Aprendendo as letras nos poucos transmissores de rádio, popularizado no Recife a partir de 1923 com o Rádio Club de Pernambuco, nas lojas de discos da Rua Nova, na victrola de casa ou da casa dos amigos, o recifense brincou seus carnavais ao som de frevos, gravados como marcha-nortista do Rio de Janeiro. Comenta o pesquisador Abel Cardoso Junior, na apresentação do CD "Carnaval sua história sua glória"("Revivendo n.º 9"), a propósito do frevo "Não puxa Maroca", composto por Nelson Ferreira para o carnaval de 1930:
"...Não era samba ou tampouco marcha carioca, a primeira música de carnaval gravada, em 1929, pela recém-instalada Victor. Era frevo ou, como se dizia, marcha-nortista. E saiu no quarto disco da série inaugural brasileira, a 32.200, ou seja, no disco 32.203. de autoria do maestro Nelson Ferreira, grande expressão da música pernambucana, teve orquestração e regência de Pixinguinha, à frente da Orquestra Victor Brasileira. Disco raro, tanto que só dois exemplares puderam ser localizados. Dado o seu valor histórico-musical, impunha-se o seu relançamento."

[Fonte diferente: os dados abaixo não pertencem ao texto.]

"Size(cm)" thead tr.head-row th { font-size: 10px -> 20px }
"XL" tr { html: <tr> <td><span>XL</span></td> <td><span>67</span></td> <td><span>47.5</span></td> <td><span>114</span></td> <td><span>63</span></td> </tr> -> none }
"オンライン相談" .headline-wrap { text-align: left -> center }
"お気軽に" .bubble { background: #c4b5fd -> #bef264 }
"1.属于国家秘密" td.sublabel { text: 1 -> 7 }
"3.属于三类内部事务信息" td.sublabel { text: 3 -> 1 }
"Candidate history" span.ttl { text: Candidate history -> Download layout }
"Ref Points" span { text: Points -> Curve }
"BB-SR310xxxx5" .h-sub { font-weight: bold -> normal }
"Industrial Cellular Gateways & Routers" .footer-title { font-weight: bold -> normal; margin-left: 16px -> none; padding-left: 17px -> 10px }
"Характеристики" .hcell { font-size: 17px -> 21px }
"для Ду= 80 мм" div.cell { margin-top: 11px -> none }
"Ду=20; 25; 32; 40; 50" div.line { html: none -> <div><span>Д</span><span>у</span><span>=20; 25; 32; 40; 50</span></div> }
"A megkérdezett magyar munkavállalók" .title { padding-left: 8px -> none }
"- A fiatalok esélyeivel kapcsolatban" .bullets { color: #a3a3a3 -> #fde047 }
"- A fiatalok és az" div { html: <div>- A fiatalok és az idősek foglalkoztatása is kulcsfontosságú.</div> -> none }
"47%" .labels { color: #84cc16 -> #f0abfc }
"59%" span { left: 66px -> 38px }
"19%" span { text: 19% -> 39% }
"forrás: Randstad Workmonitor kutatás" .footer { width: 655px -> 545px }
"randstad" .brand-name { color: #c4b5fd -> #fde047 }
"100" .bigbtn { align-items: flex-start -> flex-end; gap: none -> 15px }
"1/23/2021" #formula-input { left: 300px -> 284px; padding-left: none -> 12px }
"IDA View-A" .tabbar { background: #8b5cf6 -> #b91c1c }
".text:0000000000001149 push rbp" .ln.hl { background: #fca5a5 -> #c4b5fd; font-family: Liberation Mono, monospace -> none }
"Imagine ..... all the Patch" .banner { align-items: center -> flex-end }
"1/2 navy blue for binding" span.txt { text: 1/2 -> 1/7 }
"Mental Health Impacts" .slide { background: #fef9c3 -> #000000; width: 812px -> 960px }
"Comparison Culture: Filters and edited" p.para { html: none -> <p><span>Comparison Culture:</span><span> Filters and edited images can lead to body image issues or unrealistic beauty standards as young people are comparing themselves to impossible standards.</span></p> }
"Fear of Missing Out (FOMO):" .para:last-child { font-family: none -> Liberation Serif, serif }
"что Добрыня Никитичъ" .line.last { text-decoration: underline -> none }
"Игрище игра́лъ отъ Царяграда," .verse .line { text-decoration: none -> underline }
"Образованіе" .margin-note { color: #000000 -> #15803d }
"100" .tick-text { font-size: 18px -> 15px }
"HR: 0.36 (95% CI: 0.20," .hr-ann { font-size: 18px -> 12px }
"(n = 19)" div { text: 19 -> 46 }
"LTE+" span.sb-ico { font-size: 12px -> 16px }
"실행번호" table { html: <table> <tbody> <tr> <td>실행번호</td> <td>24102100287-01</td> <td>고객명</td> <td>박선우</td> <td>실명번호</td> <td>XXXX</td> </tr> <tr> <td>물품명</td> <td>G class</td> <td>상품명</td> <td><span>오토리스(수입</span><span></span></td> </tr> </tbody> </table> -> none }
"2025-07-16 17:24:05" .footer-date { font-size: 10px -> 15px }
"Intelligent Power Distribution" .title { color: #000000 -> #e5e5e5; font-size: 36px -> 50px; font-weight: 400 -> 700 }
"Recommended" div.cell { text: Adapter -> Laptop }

Reorganizado em 17 de outubro de 1923, o Rádio Club de Pernambuco vem popularizar a radiodifusão e se tornar o maior divulgador da música carnavalesca do Recife, dentro e fora das fronteiras do próprio Estado. Sob a direção de Oscar Moreira Pinto, o PRA 8, como era conhecido o Rádio Club, chega ao auge nos anos trinta, quando se transfere para a Avenida Cruz Cabugá, construindo um auditório e formando uma grande orquestra sob a direção de Nelson Ferreira.
O mais importante sucesso do carnaval brasileiro de todos os tempos veio a surgir no carnaval de 1932: uma marcha pernambucana, especialmente composta pelos Irmãos Valença (João Victor e Raul do Rego Valença), inspirada em motivos regionais, foi mandada para RCA Victor do Rio de Janeiro com o título original de "Mulata". Gravada em 21 de dezembro de 1931, com uma nova introdução orquestral e seus versos originais modificados, veio receber o título de "Teu cabelo não nega", acrescido de "Motivos do Norte - Arr. De Lamartine Babo com o grupo da Velha Guarda", sem qualquer menção aos seus verdadeiros autores. A gravação de n.º 33514-B teve como intérprete o cantor, mais tarde humorista, Castro Barbosa. Os irmãos Valença levaram o plágio aos tribunais e a RCA Victor, bem como a editora Irmãos Vitale S.A, foram condenadas a incluir o nome dos dois pernambucanos em todos os selos e edições que se seguiram. - A versão original de "Mulata", bem diferente da que Lamartine Babo compôs, hoje conhecida de todos os foliões do Brasil, só veio aparecer de forma parcial no disco "Carnavalença - Carnaval dos Irmãos Valença"(Rozenblint - LP 900100), produzido pelo autor destas notas para a Fábrica Rozenblit em 1976, tendo como intérpretes o cantor Expedito Baracho, orquestra e coro sob a direção de Nelson Ferreira.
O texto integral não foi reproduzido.